Epey oluyor Adana Seyhan Belediyesi’nde çalışan bir arkadaşımı aradım, “Yoldayım” dedi, “Hatay’a su götürüyorum”. Ben de “Nasıl orada su yok mu” diye aptal bir soru sordum. Arkadaşım biraz da öfkeli “Evet yok” dedi, “Bebeklere mama yapacak su bile yok!” Donup kaldım. Bu nasıl bir acımasızlık! Anladım ki devlet Hatay’ı gözden çıkarmış. Ve seçilmiş Hatay milletvekili Can Atalay’ın neden hâlâ içerde olduğunu da iyice anladım. Atalay rehine! Tıpkı Osman Kavala, Mücella Yapıcı, Selahattin Demirtaş ve daha niceleri gibi... Devlet yıllardır haykırıyor: “Ben devletim ve sizleri susturmasını bilirim!”

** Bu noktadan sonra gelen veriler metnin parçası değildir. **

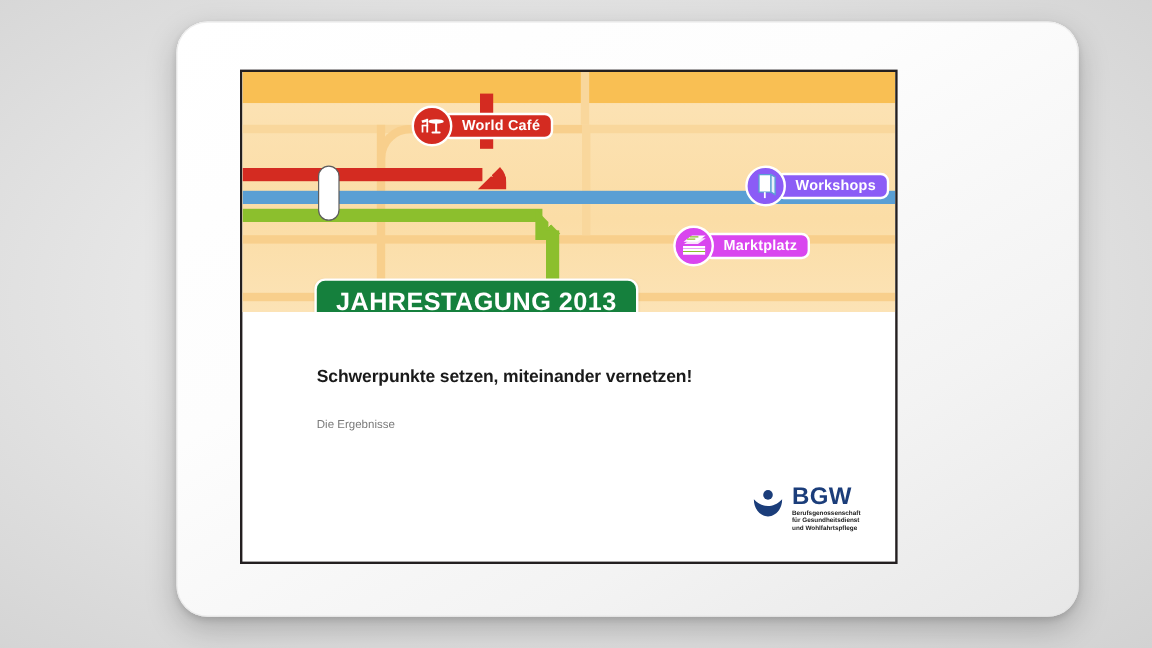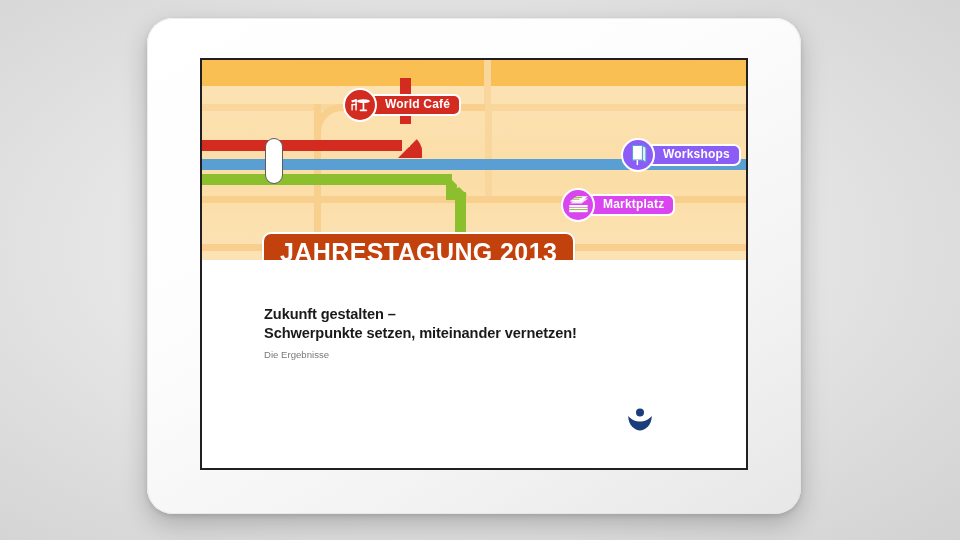"World Café" #tablet { width: 654px -> 752px }
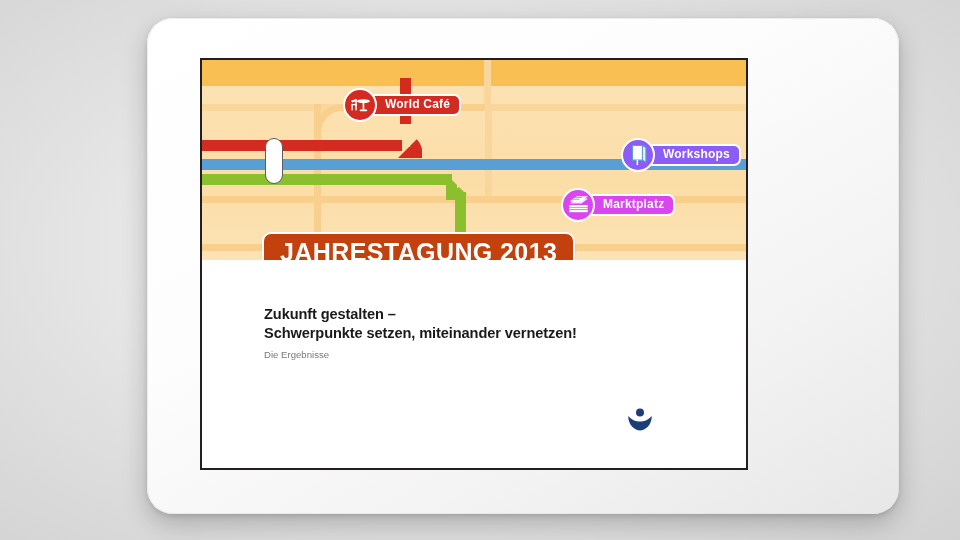"JAHRESTAGUNG 2013" #banner { background: #c2410c -> #15803d; font-size: 25px -> 21px }
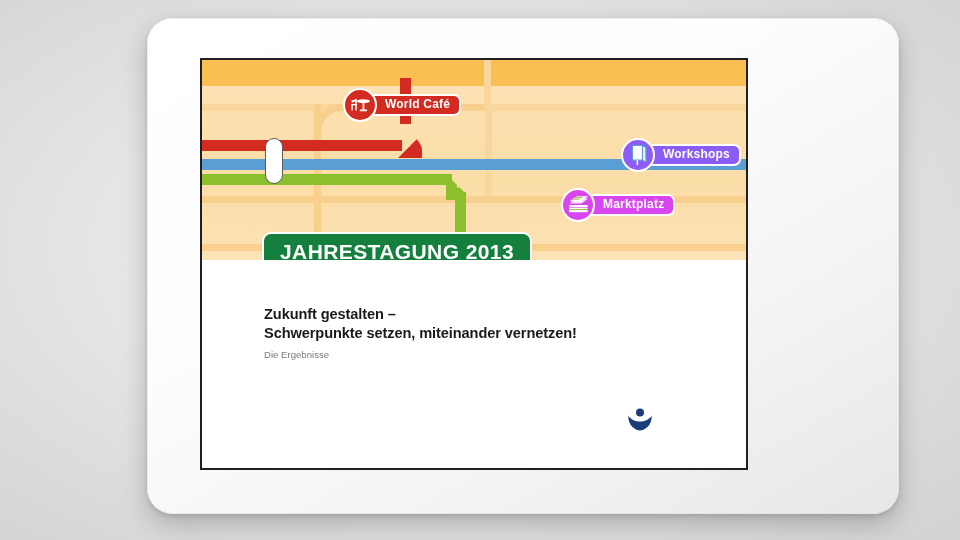"Zukunft gestalten –" div { html: <div>Zukunft gestalten –</div> -> none }
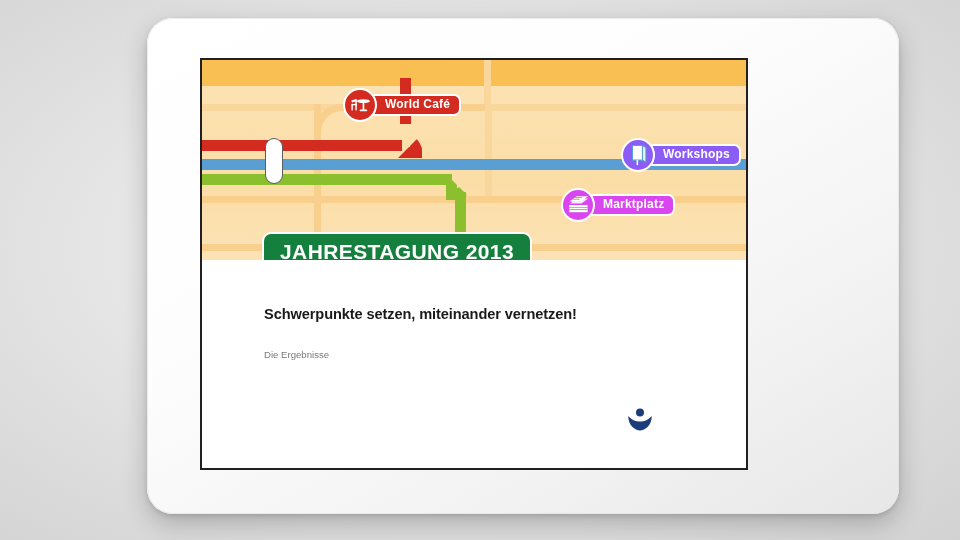"BGW" div { html: none -> <div> <div>BGW</div> <div> <div>Berufsgenossenschaft</div> <div>für Gesundheitsdienst</div> <div>und Wohlfahrtspflege</div> </div> </div> }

Şimdi bütün muhalif belediyelerin ve hepimizin Hatay’a su taşımak ve oradaki insan kalitesini yükseltmek için canla başla çalışmamız gerekiyor. Diyaliz hastaları var, uyuz başını alıp gitmiş, çadırların çevresinde kocaman fareler dolaşıyor ama bütün bunlara rağmen Hatay halkı Hatay’ını bırakmıyor; çünkü Hatay (HAT-AY) coğrafyada ayın çizdiği bir hatla başlıyor ve Ay inatla Hatay’ı aydınlatmaya devam ediyor. Geceleri çadırlarda çocuklara anneleri, nineleri en eski, kadim ninnileri söylüyor. Ve çadırlarda yaşlılar günde sadece üç yudum su içmeye özen gösteriyorlar, temiz su çocuklara daha fazla kalsın diye. Ve biz hâlâ su zengini olduğumuzu sanıyoruz! Ve devlet-i âlimiz Afrika’da kuyu açmaya devam ediyor.